Time's Filter: Made For Each Other

THE day truly dawns, for most of us, with a steaming cuppa and a newspaper that traditionally complements it; for some, the morning television bulletins work just fine; for millennials, a scroll through their social media feeds is mandatory. But, along with the freshly minted news, there are ubiquitous faces—some fresh, some worn well, others the visual equivalent of the tiredest of clichés—asking you to subscribe to a telecom service, buy a deo, or use an app to book hotels, their cheery smiles enticing you at every turn of a morning paper?
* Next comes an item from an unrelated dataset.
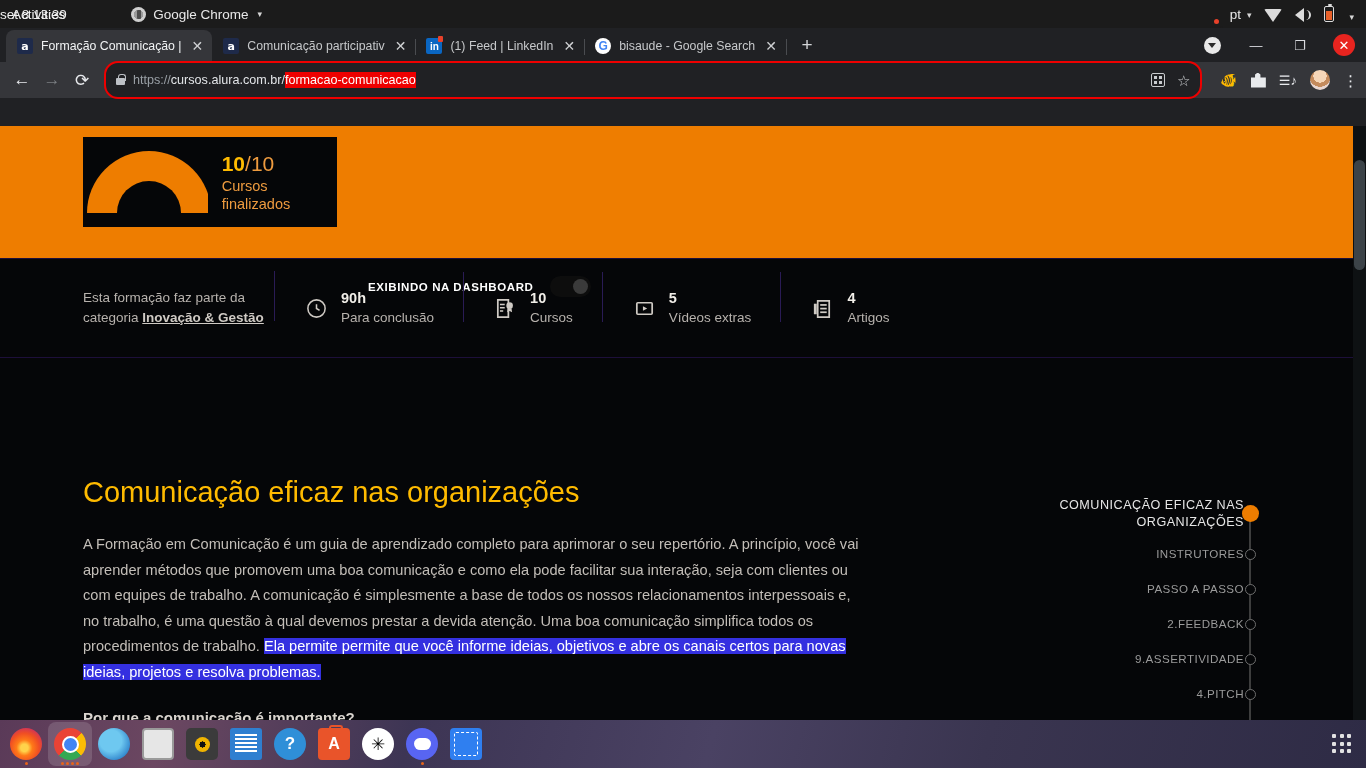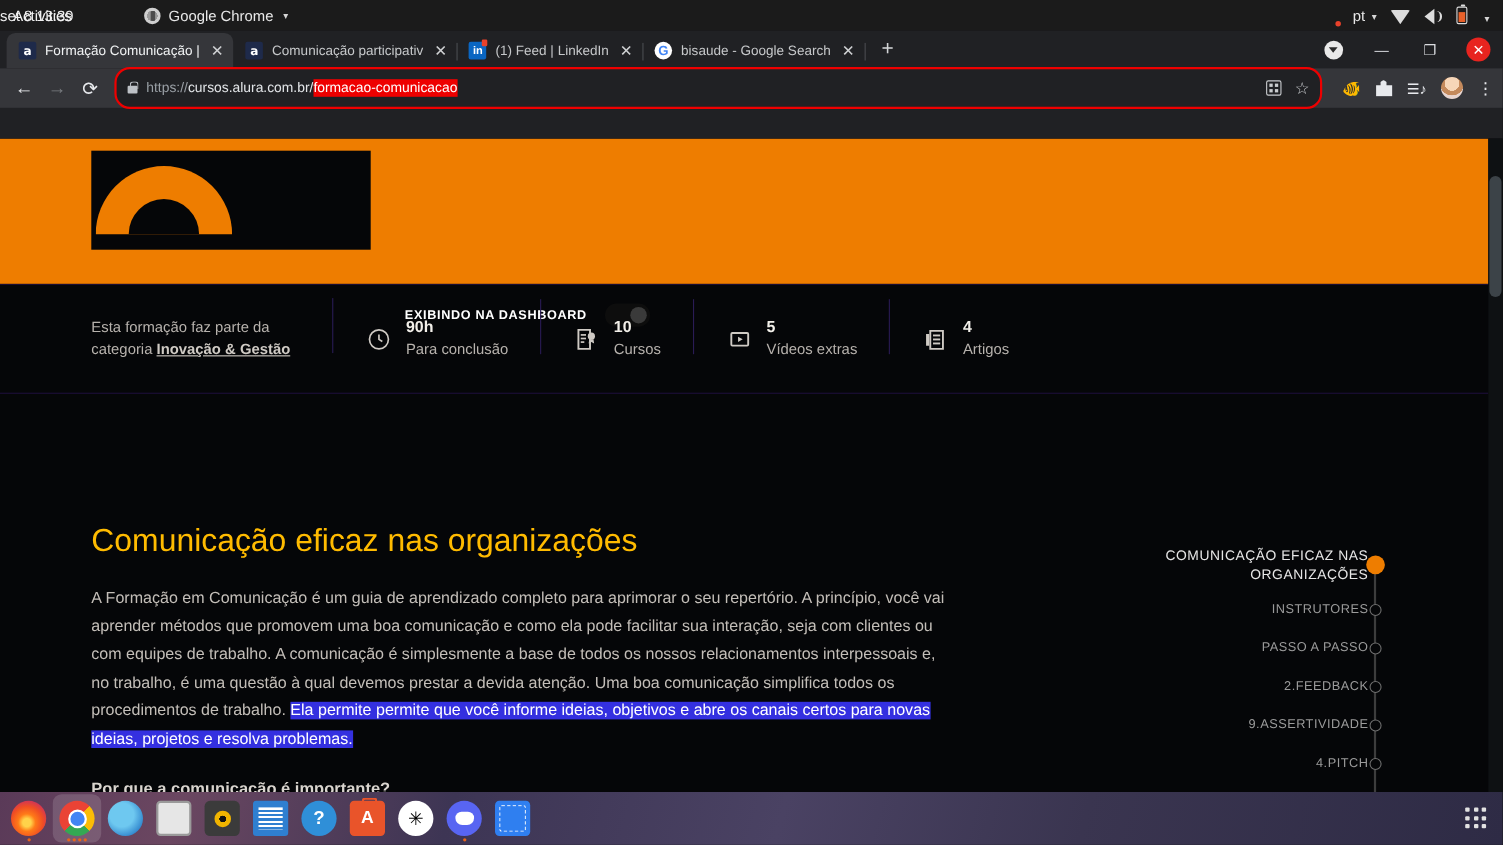"10/10" div.gauge-txt { html: none -> <div> <div> <b>10</b><span>/</span><span>10</span> </div> <div>Cursos finalizados</div> </div> }
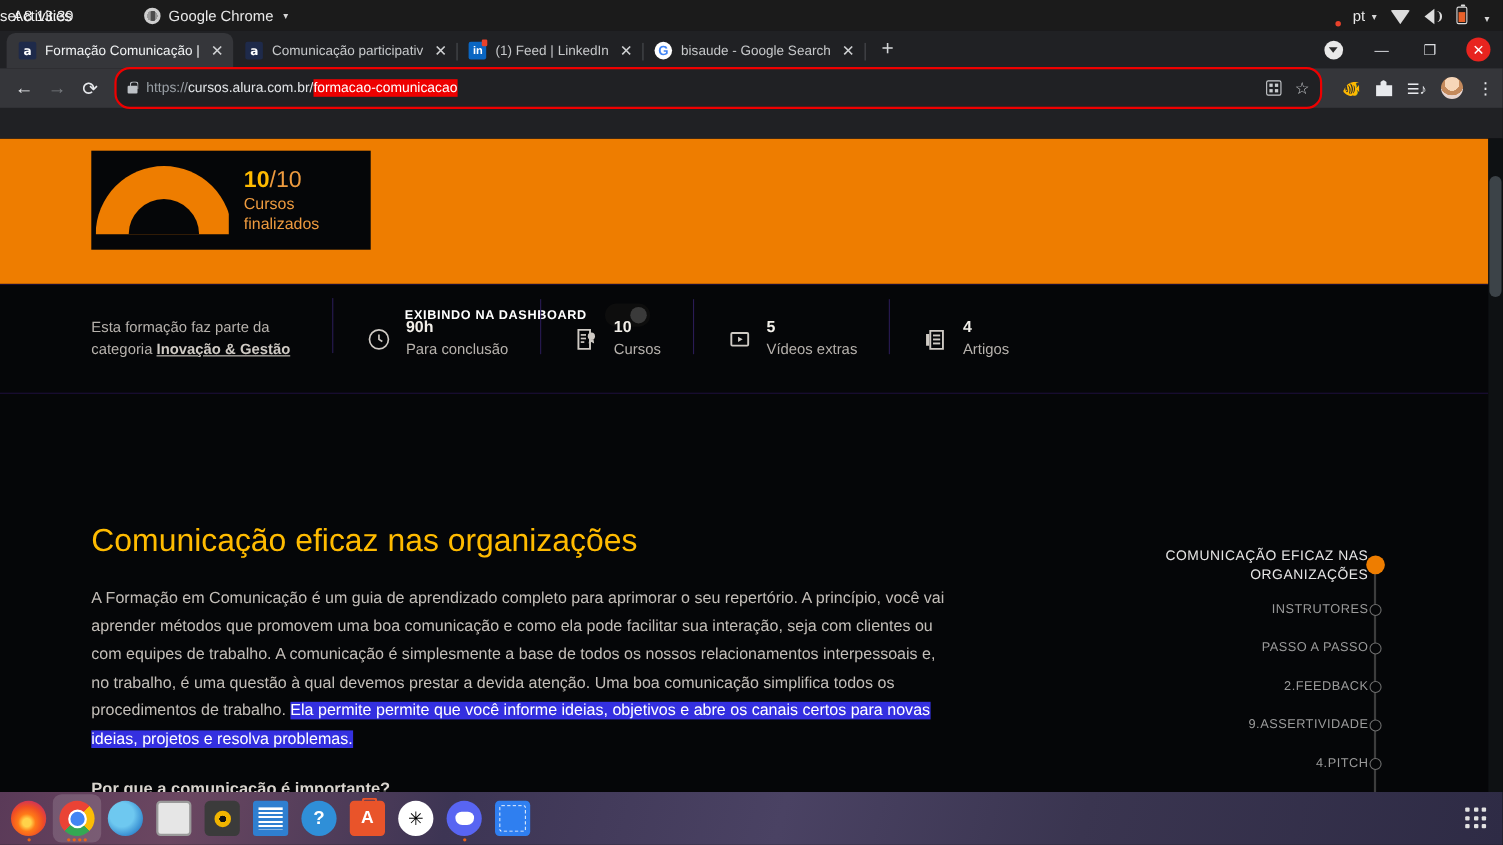"Esta formação faz parte da" div.stat { padding-right: 28px -> none }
Most aren’t well-known actors, sportspersons, or TV stars. Yet, they have accompanied you through every stage of your life: from television commercials and YouTube shorts, to larger-than-life billboards towering over every road across the country. Like the bespectacled eyes of Dr Eckleberg looking down from a billboard on the road that ran between West Egg and Manhattan in The Great Gatsby, one cannot ignore their gaze; they have a curious way of lodging themselves in your head. The owners of those faces are celebrities too, people who occasionally exasperate with their omnipresence, but often conquer the viral spheres of advertising.